Exercise requirements = Skip the pictures, please, and write out exactly every line from the one containing "left: 122px ->" through the end of the listing below.

Record extracts Start Marker

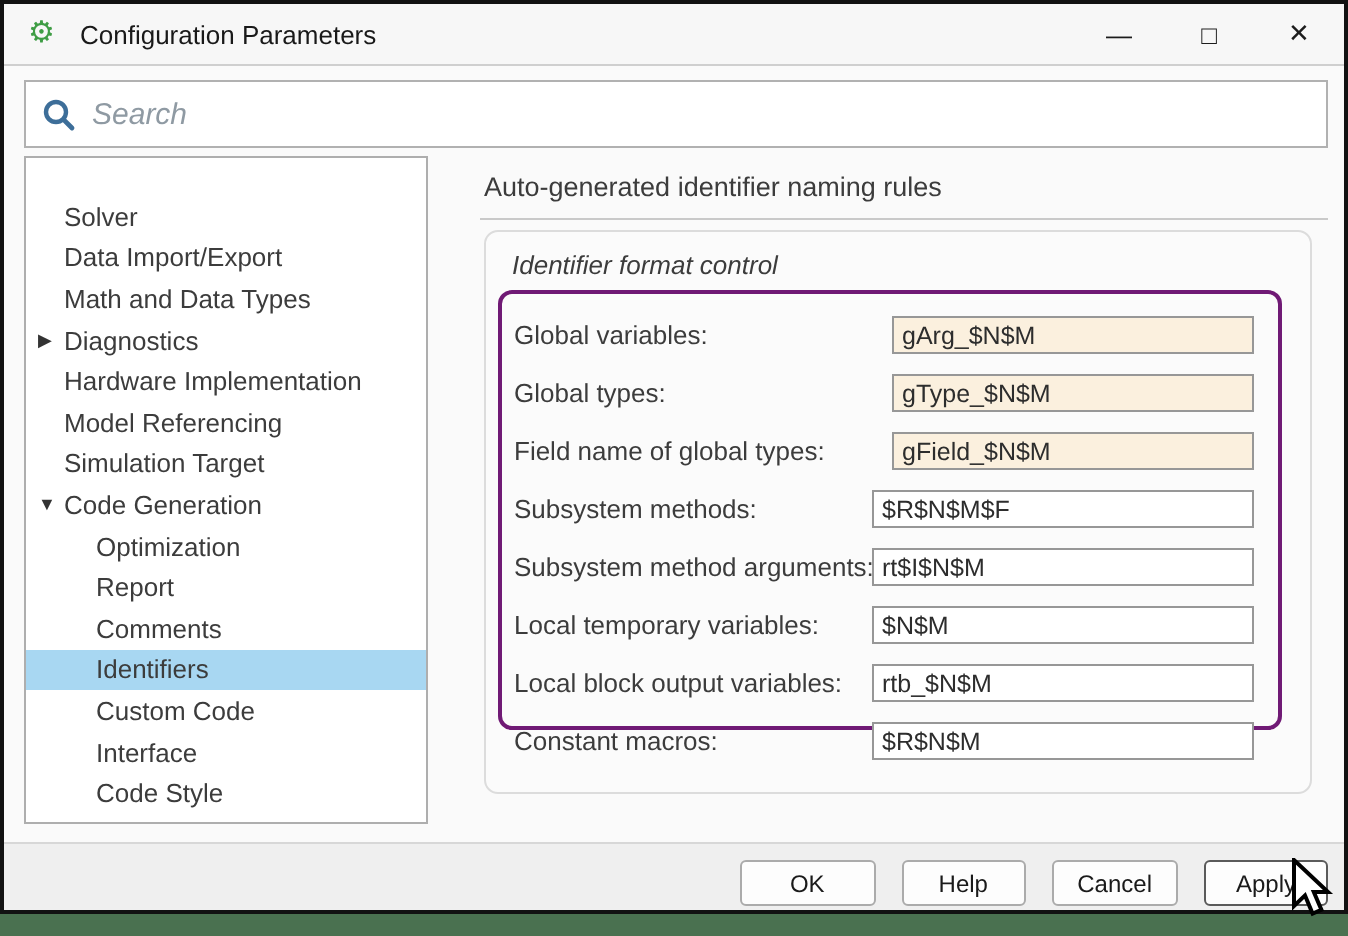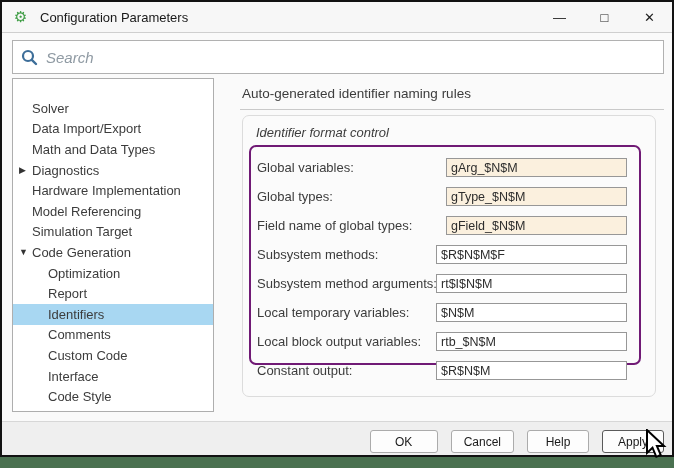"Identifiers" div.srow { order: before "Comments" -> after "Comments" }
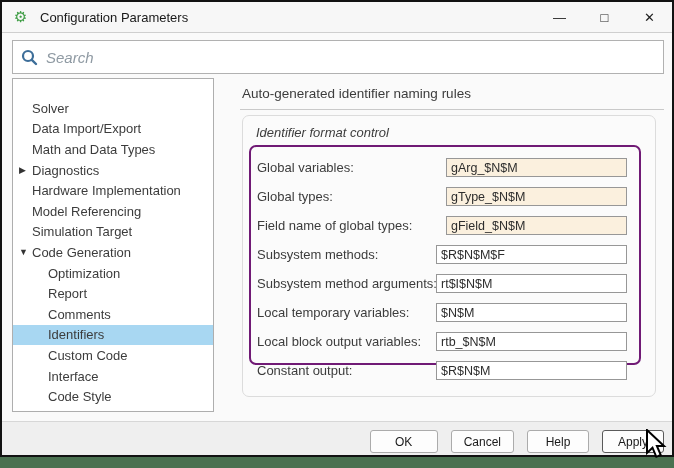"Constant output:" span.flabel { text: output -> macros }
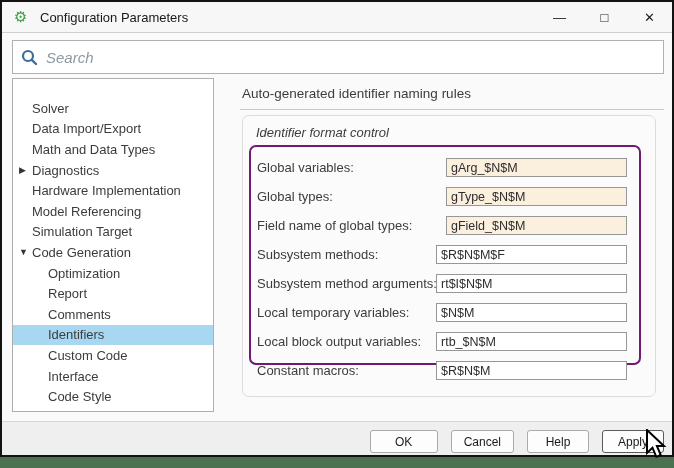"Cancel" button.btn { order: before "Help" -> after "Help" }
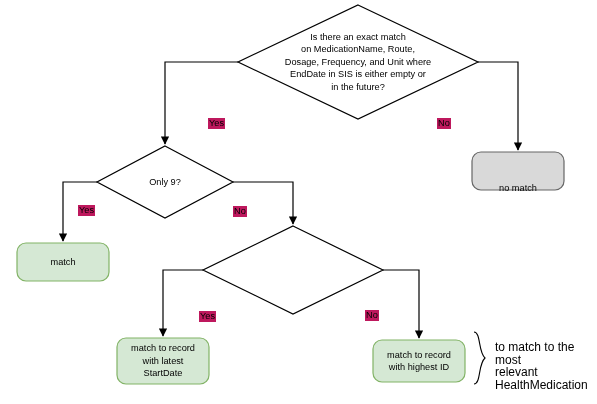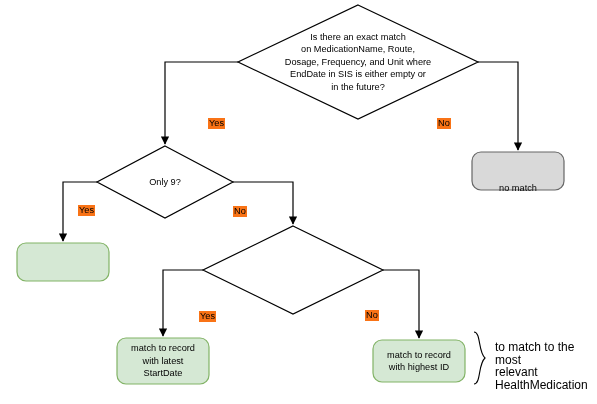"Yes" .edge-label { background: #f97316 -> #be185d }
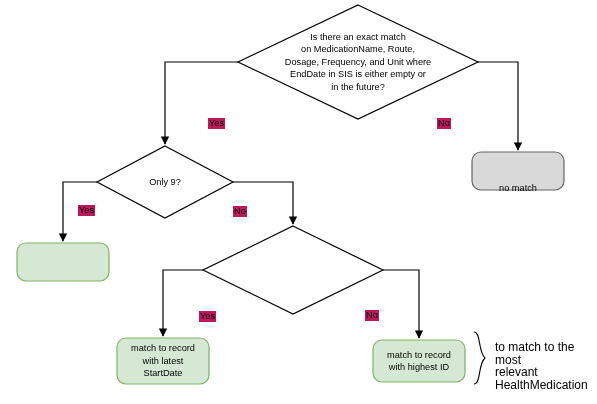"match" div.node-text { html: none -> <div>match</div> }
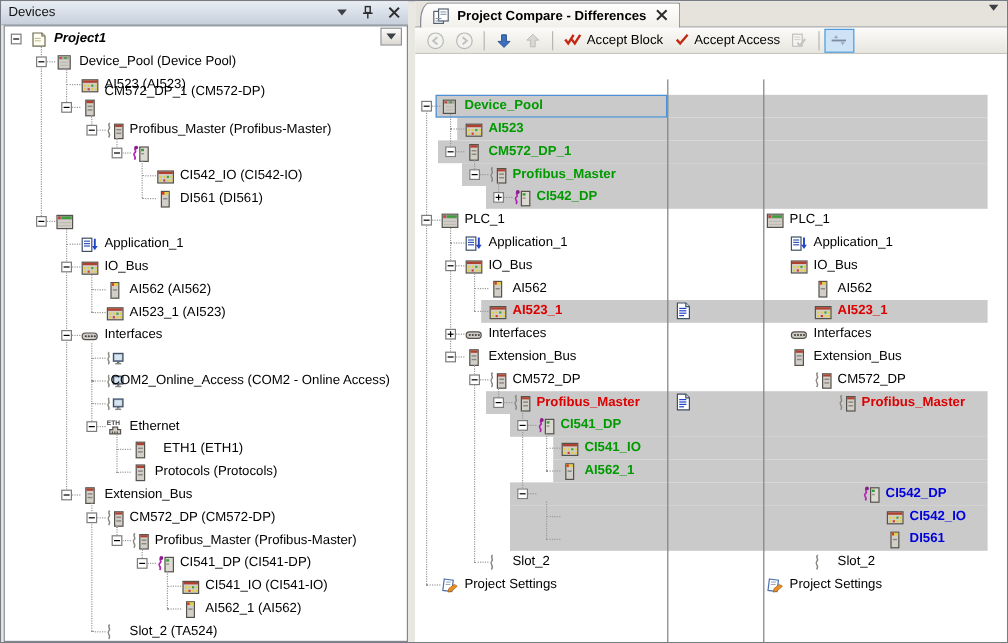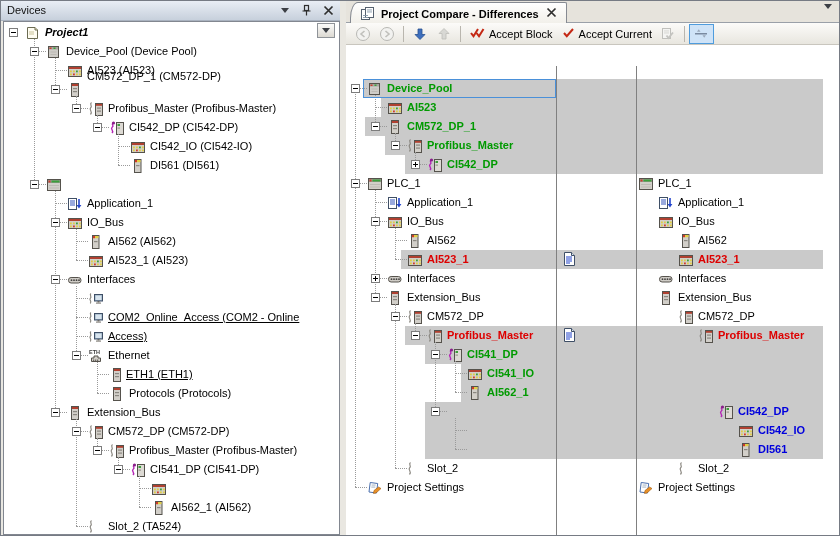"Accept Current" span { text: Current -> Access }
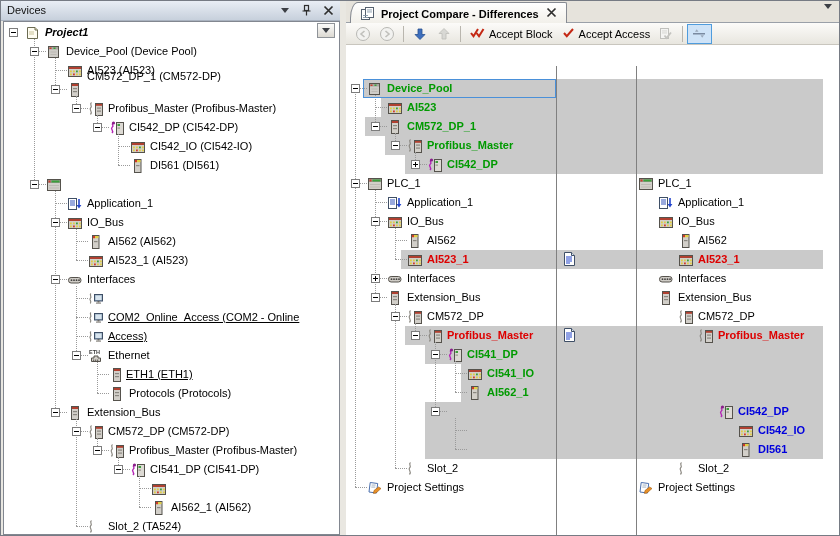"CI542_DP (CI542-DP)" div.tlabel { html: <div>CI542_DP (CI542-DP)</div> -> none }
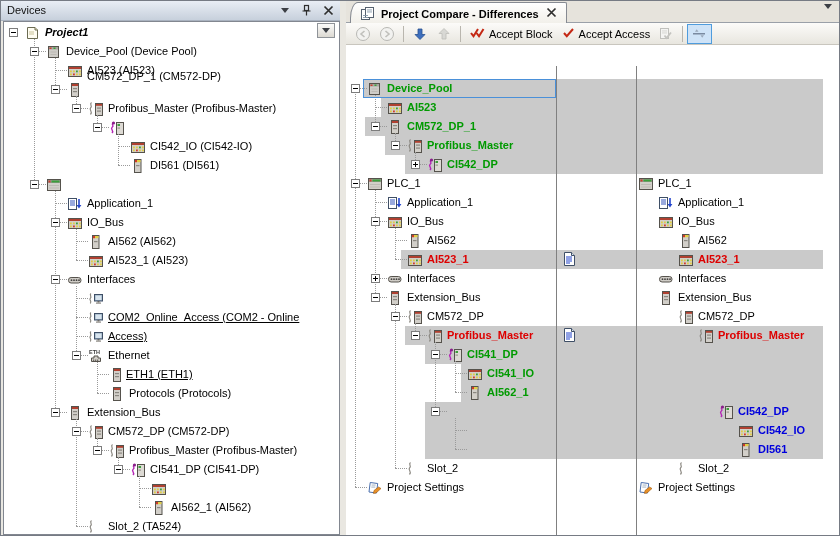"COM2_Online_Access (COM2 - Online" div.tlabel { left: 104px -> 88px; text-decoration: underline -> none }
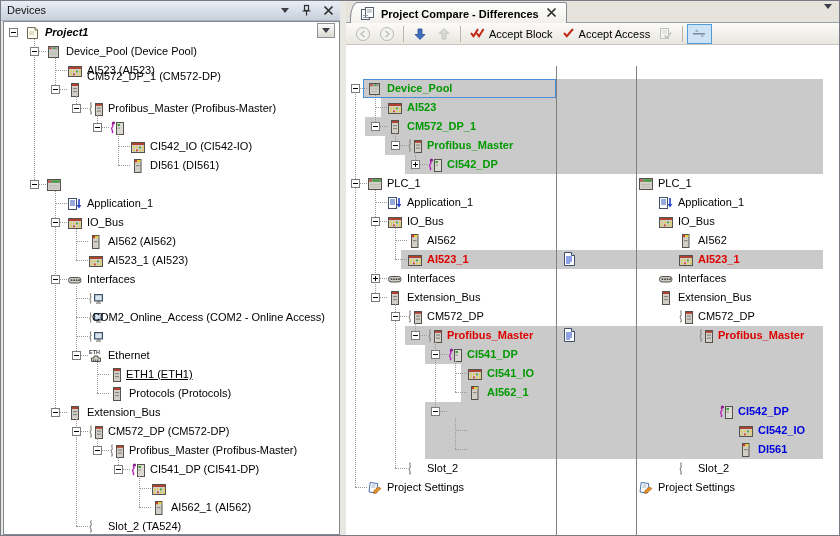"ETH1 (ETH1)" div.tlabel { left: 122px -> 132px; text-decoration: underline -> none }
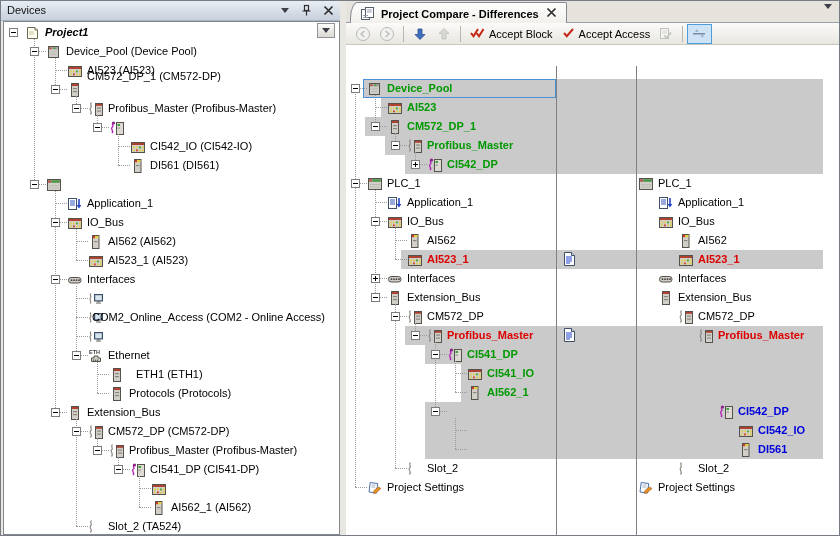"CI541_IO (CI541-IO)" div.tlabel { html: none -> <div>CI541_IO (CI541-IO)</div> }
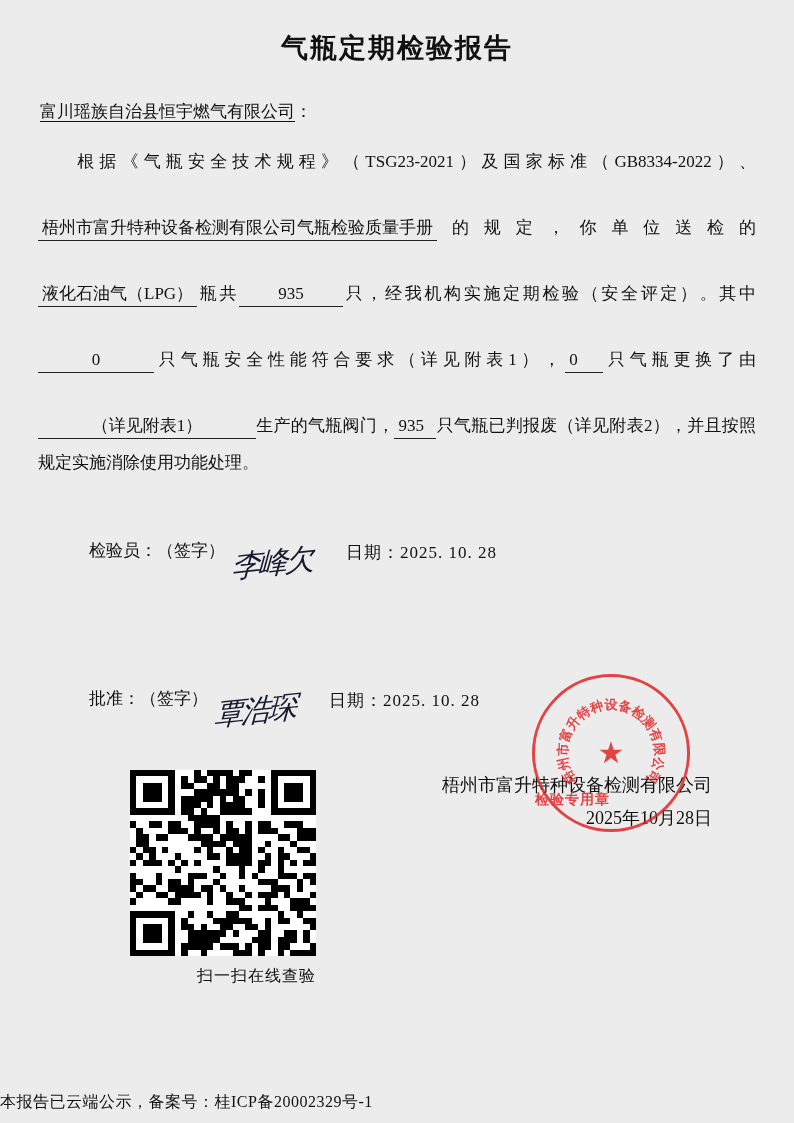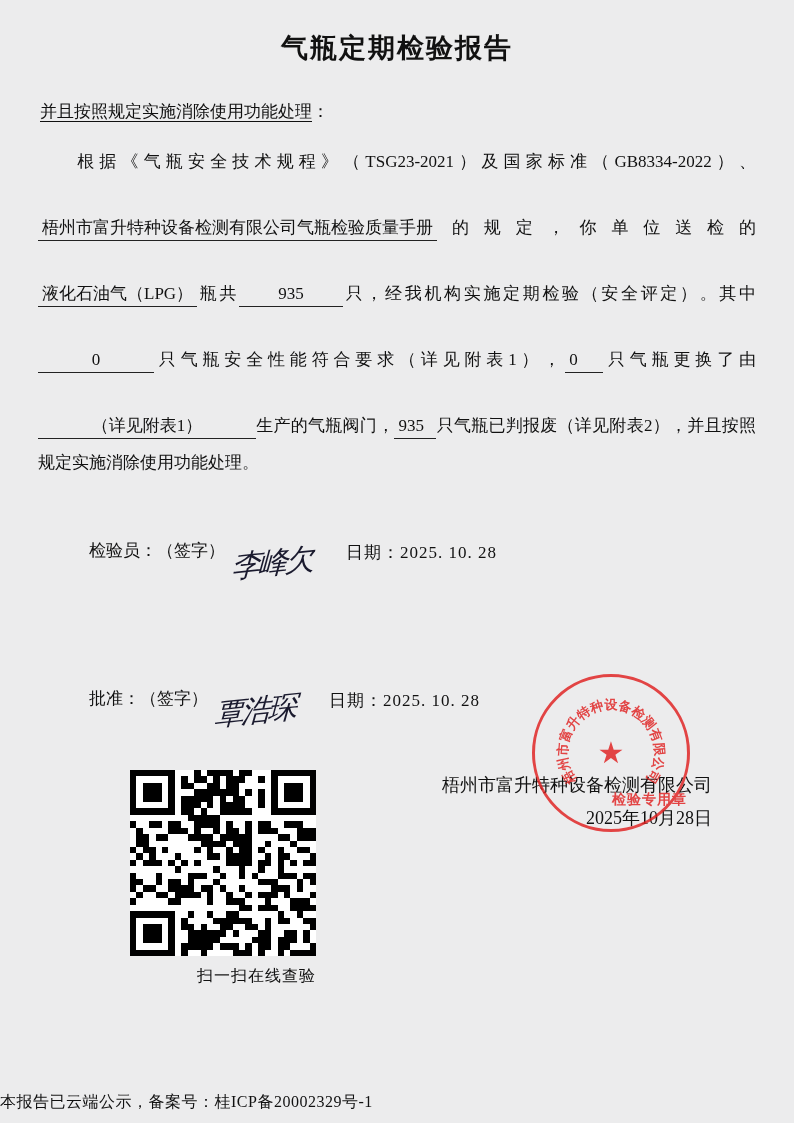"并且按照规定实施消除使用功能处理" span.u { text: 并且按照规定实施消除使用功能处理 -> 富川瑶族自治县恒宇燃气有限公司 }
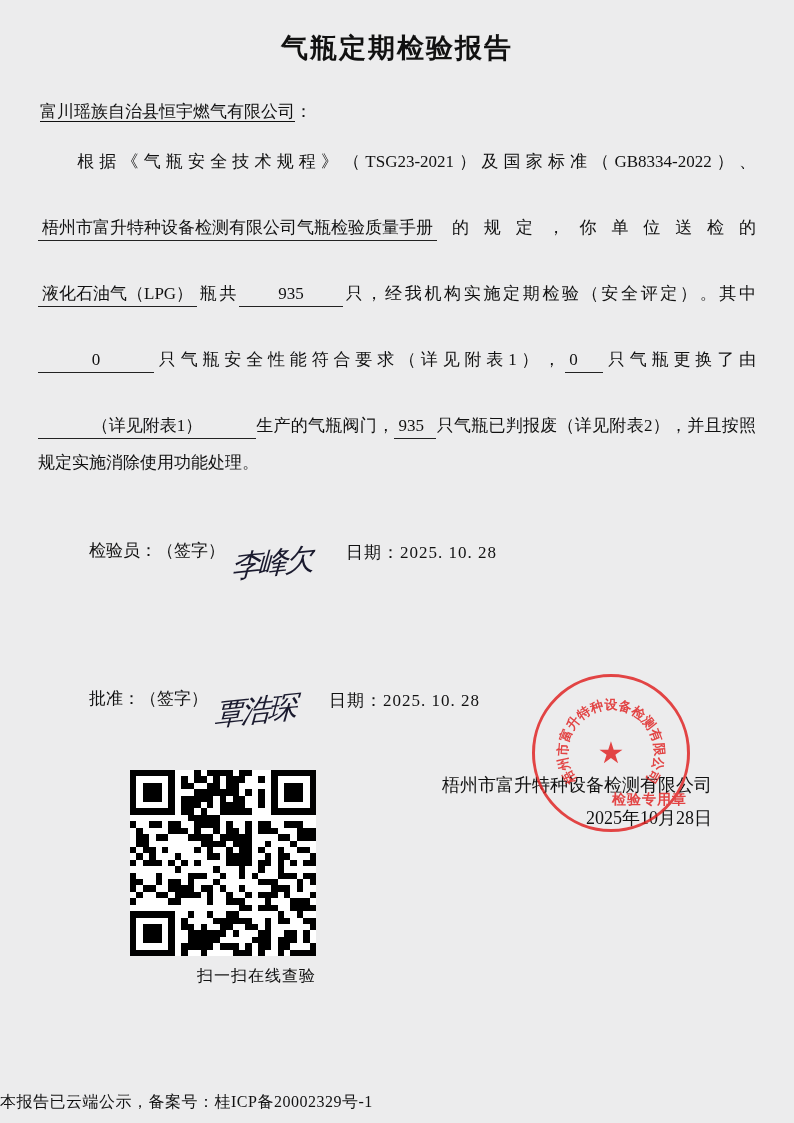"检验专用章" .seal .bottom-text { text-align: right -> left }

Record extracts End Marker

Reply to the exercise =
"ETH1 (ETH1)" div.tlabel { left: 122px -> 132px; text-decoration: underline -> none }
"CI541_IO (CI541-IO)" div.tlabel { html: none -> <div>CI541_IO (CI541-IO)</div> }
"并且按照规定实施消除使用功能处理" span.u { text: 并且按照规定实施消除使用功能处理 -> 富川瑶族自治县恒宇燃气有限公司 }
"检验专用章" .seal .bottom-text { text-align: right -> left }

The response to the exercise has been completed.